HOW TO COMPLETE THIS TASK - Omit every picture and output the rest of the records exactly as they are.

DATA RECORDS -
....................

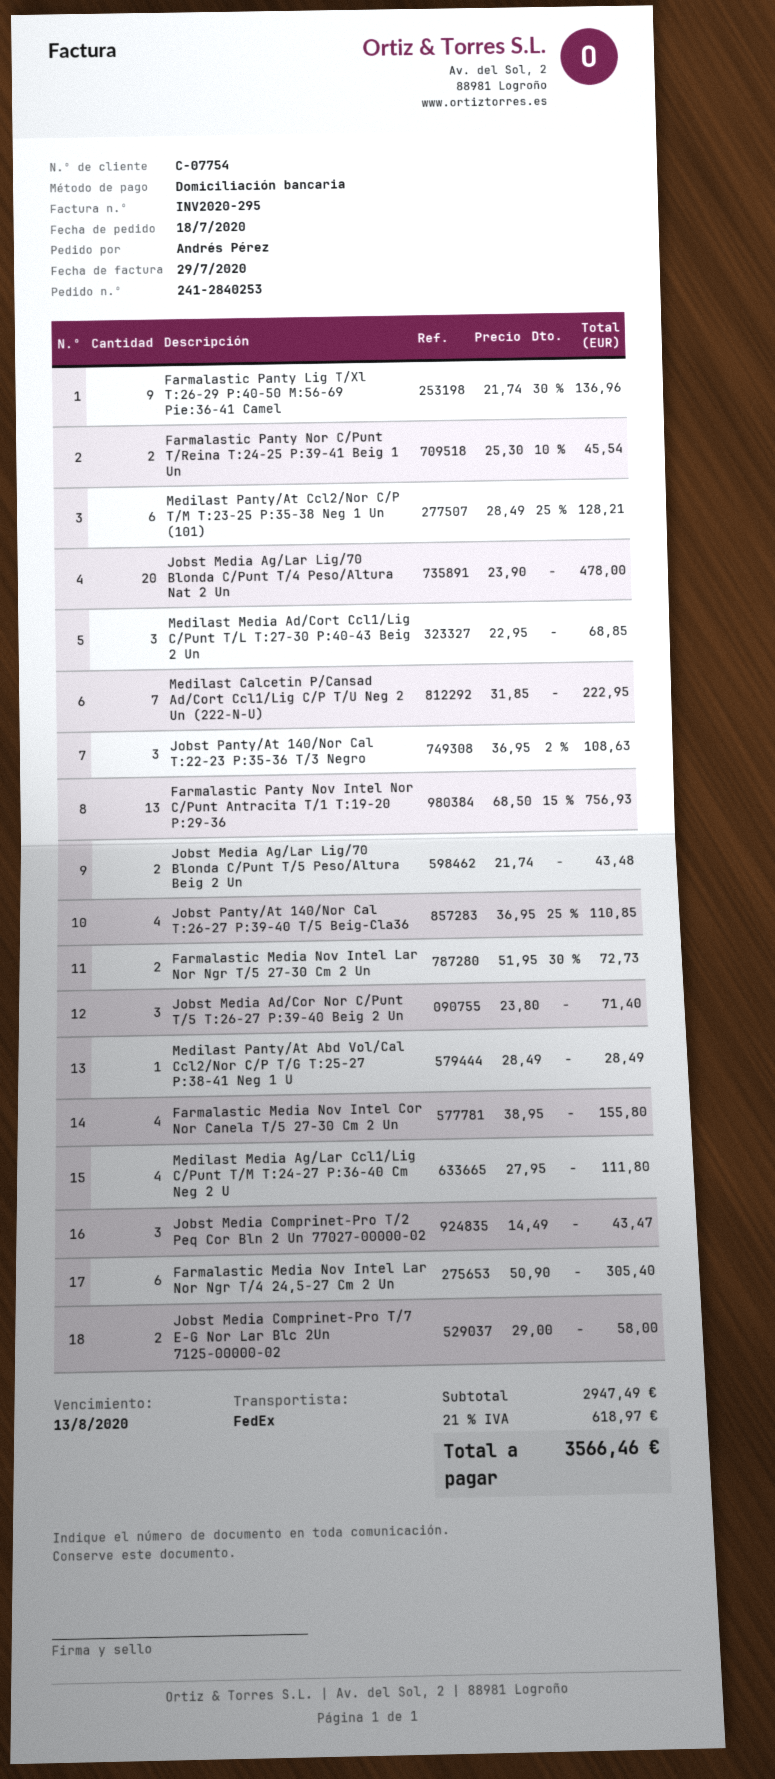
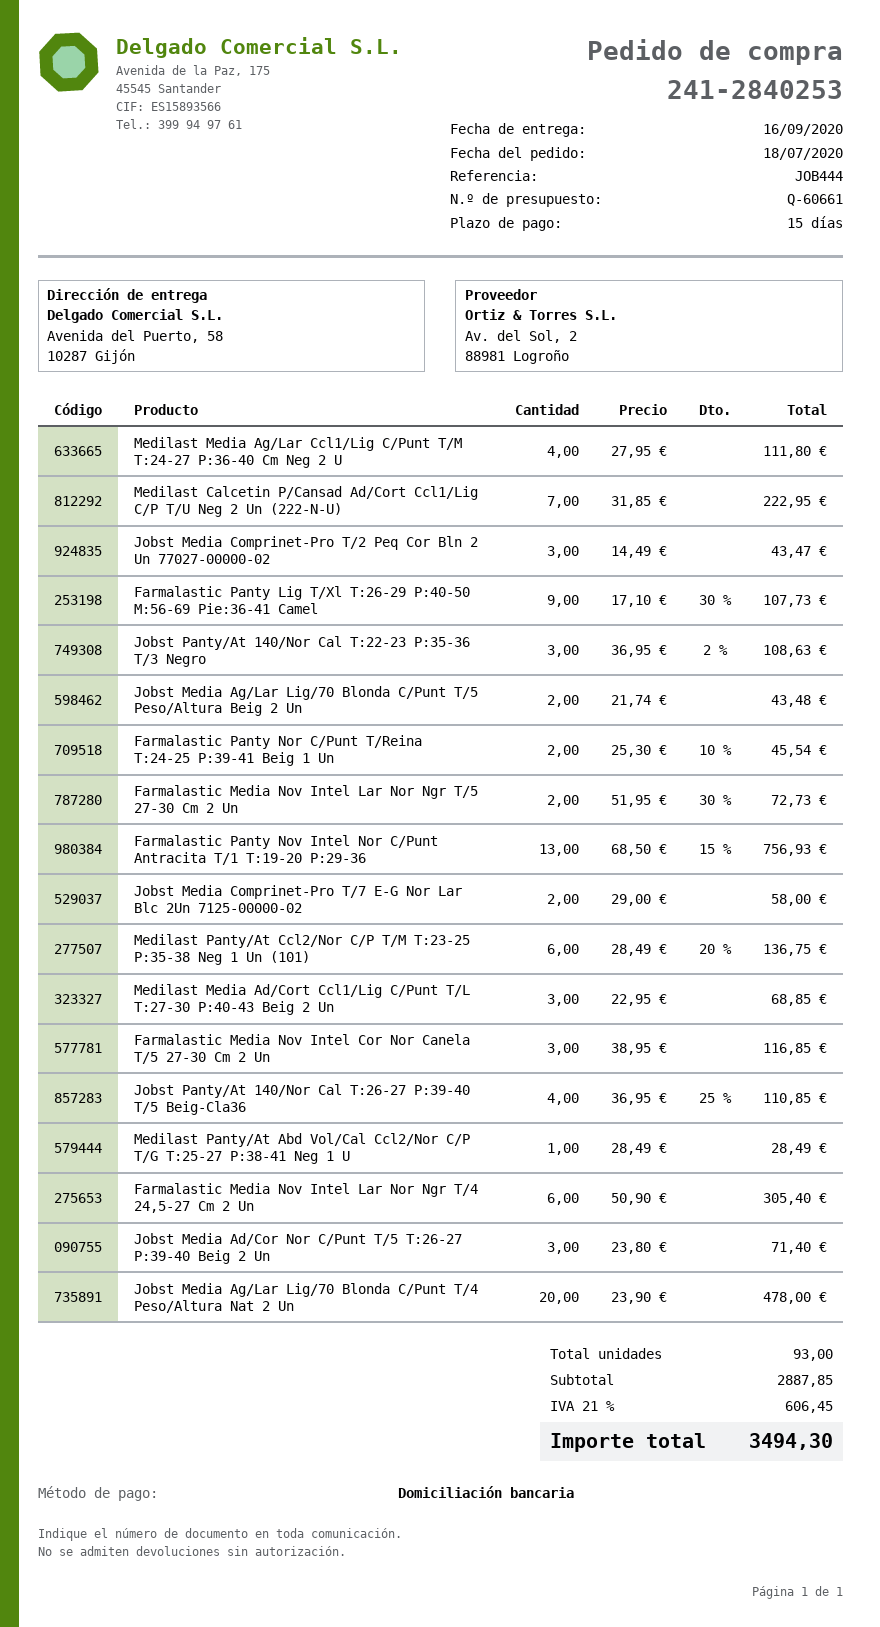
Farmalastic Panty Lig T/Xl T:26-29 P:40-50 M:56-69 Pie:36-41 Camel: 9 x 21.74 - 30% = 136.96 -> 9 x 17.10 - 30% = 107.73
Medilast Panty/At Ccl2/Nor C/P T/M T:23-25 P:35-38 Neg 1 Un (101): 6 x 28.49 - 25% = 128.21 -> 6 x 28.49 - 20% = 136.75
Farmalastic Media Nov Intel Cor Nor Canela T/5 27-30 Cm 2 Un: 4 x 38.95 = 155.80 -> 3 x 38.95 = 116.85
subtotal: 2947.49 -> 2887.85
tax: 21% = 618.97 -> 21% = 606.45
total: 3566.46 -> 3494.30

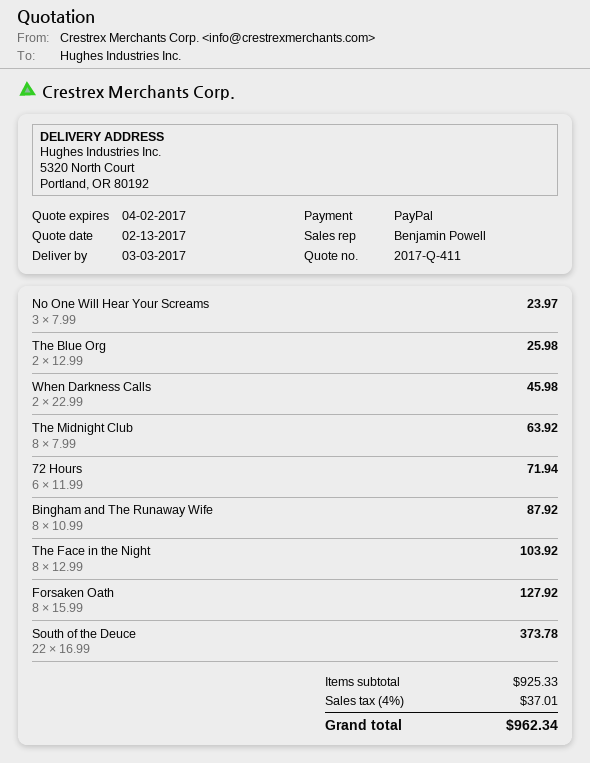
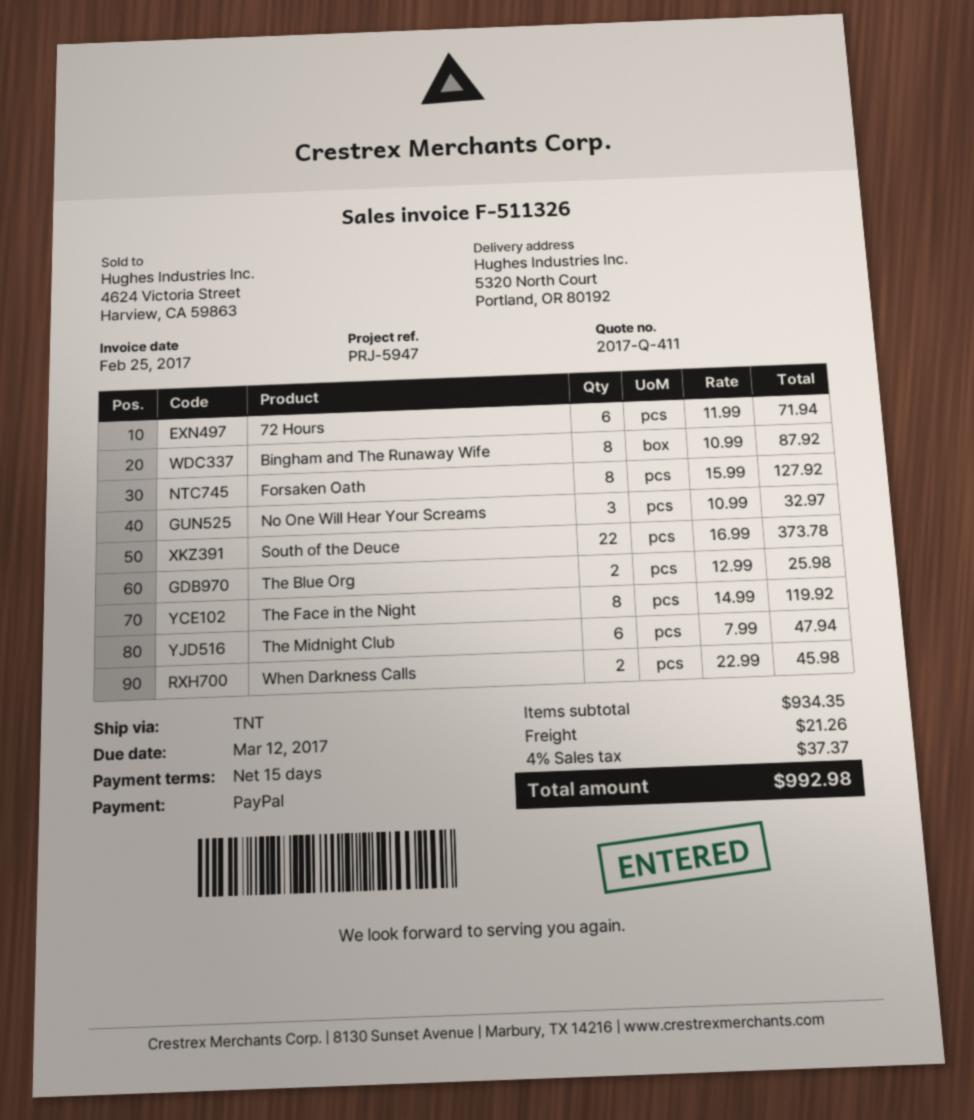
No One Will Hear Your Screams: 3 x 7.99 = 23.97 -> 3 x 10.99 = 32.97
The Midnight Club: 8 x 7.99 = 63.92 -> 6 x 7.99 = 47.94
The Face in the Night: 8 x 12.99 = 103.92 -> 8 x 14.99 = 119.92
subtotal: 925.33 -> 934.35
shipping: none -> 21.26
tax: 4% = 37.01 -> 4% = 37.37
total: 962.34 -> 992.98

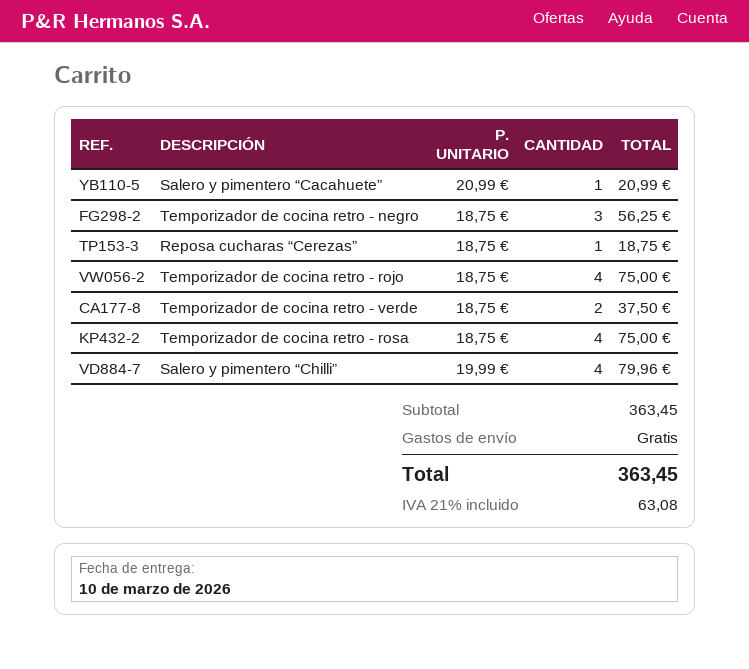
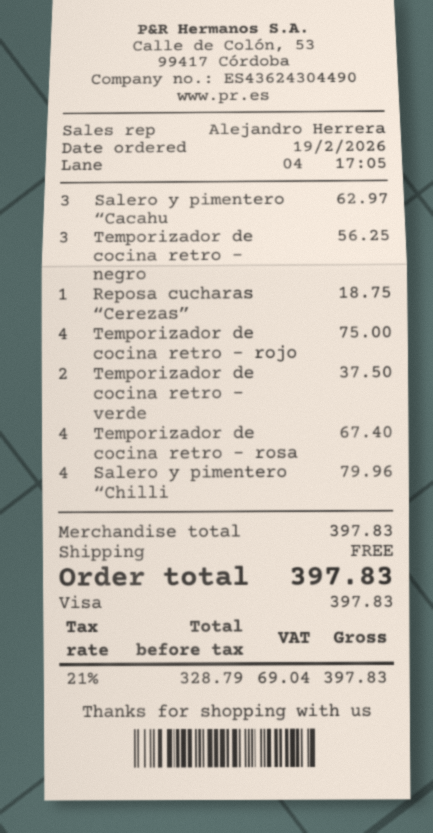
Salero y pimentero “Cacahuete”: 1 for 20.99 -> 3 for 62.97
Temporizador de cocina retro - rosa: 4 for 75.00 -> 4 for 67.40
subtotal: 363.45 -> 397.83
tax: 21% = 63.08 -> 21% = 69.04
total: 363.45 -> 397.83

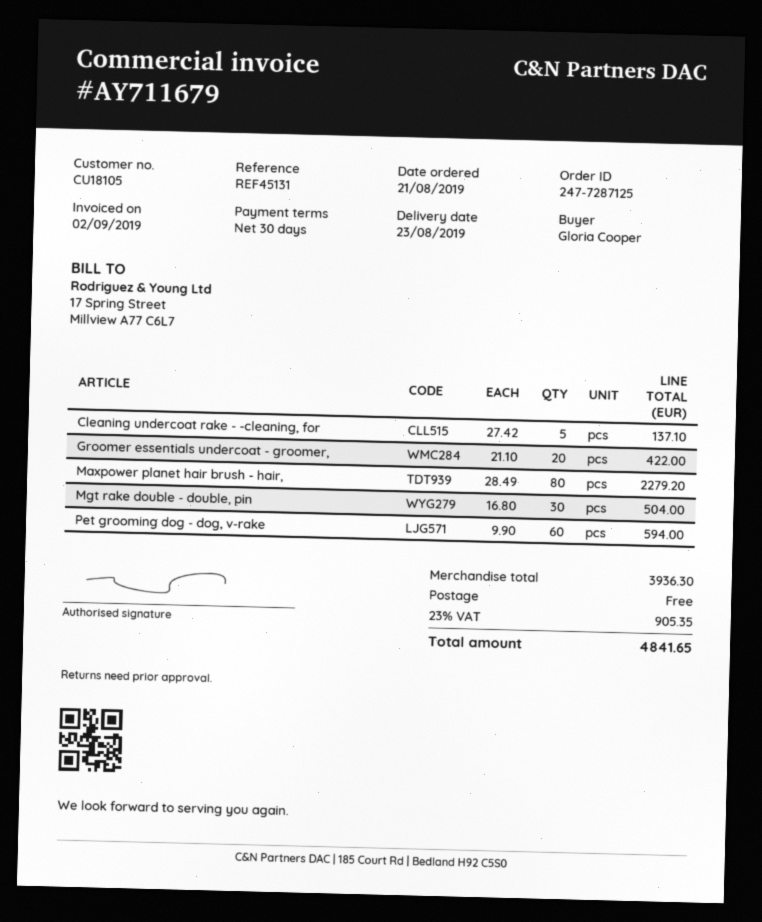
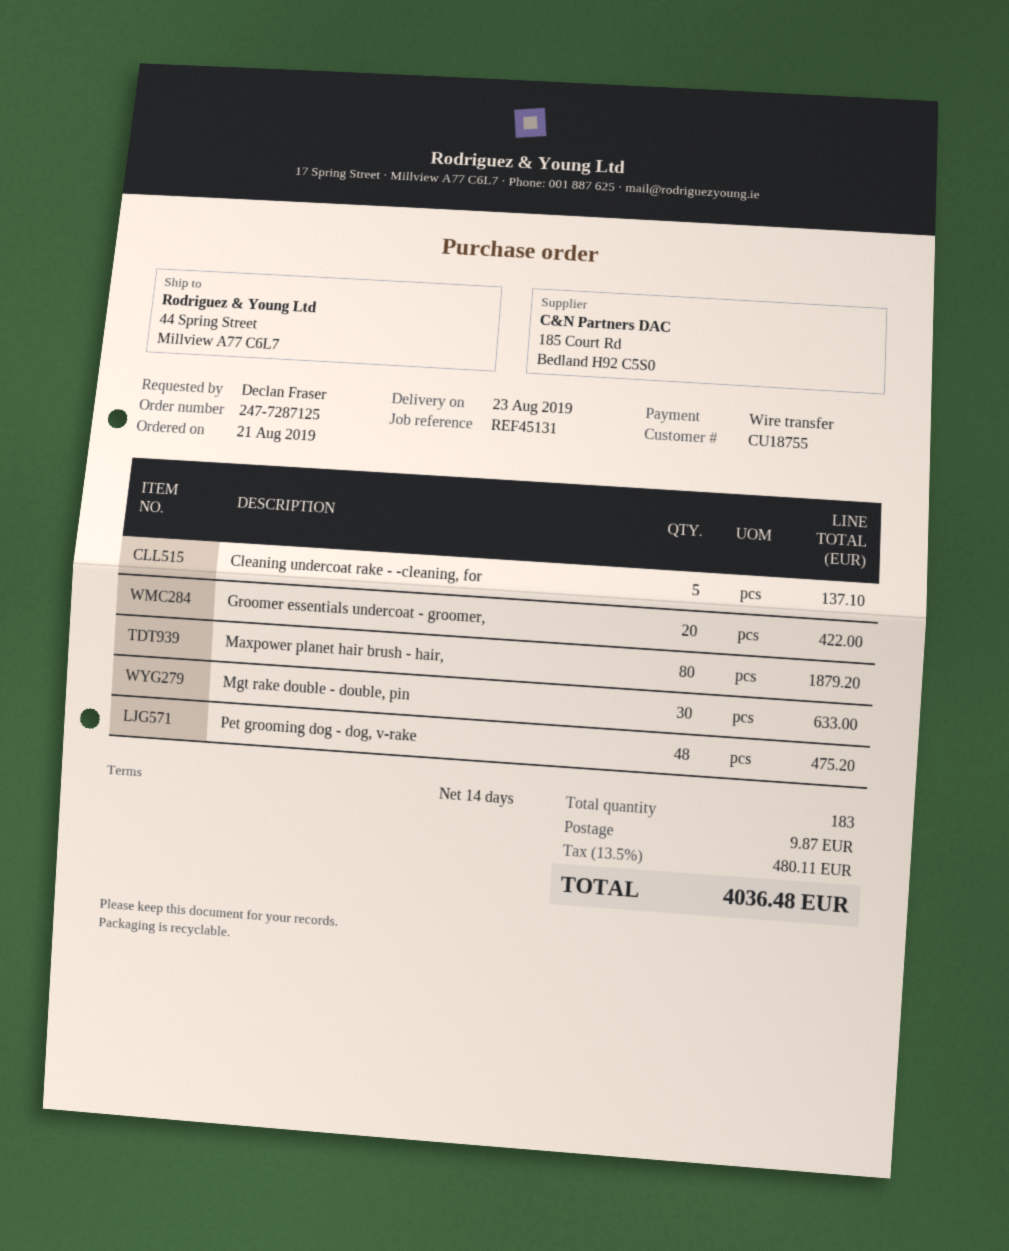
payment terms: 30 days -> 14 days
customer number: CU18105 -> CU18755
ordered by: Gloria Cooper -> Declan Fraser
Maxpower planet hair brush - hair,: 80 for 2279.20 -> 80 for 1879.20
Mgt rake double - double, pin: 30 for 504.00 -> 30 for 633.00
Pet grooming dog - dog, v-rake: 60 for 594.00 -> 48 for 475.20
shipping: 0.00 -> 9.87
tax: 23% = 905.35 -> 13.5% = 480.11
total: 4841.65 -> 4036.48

....................

YOUR SOLUTION -
Farmalastic Panty Lig T/Xl T:26-29 P:40-50 M:56-69 Pie:36-41 Camel: 9 x 21.74 - 30% = 136.96 -> 9 x 17.10 - 30% = 107.73
Medilast Panty/At Ccl2/Nor C/P T/M T:23-25 P:35-38 Neg 1 Un (101): 6 x 28.49 - 25% = 128.21 -> 6 x 28.49 - 20% = 136.75
Farmalastic Media Nov Intel Cor Nor Canela T/5 27-30 Cm 2 Un: 4 x 38.95 = 155.80 -> 3 x 38.95 = 116.85
subtotal: 2947.49 -> 2887.85
tax: 21% = 618.97 -> 21% = 606.45
total: 3566.46 -> 3494.30

No One Will Hear Your Screams: 3 x 7.99 = 23.97 -> 3 x 10.99 = 32.97
The Midnight Club: 8 x 7.99 = 63.92 -> 6 x 7.99 = 47.94
The Face in the Night: 8 x 12.99 = 103.92 -> 8 x 14.99 = 119.92
subtotal: 925.33 -> 934.35
shipping: none -> 21.26
tax: 4% = 37.01 -> 4% = 37.37
total: 962.34 -> 992.98

Salero y pimentero “Cacahuete”: 1 for 20.99 -> 3 for 62.97
Temporizador de cocina retro - rosa: 4 for 75.00 -> 4 for 67.40
subtotal: 363.45 -> 397.83
tax: 21% = 63.08 -> 21% = 69.04
total: 363.45 -> 397.83

payment terms: 30 days -> 14 days
customer number: CU18105 -> CU18755
ordered by: Gloria Cooper -> Declan Fraser
Maxpower planet hair brush - hair,: 80 for 2279.20 -> 80 for 1879.20
Mgt rake double - double, pin: 30 for 504.00 -> 30 for 633.00
Pet grooming dog - dog, v-rake: 60 for 594.00 -> 48 for 475.20
shipping: 0.00 -> 9.87
tax: 23% = 905.35 -> 13.5% = 480.11
total: 4841.65 -> 4036.48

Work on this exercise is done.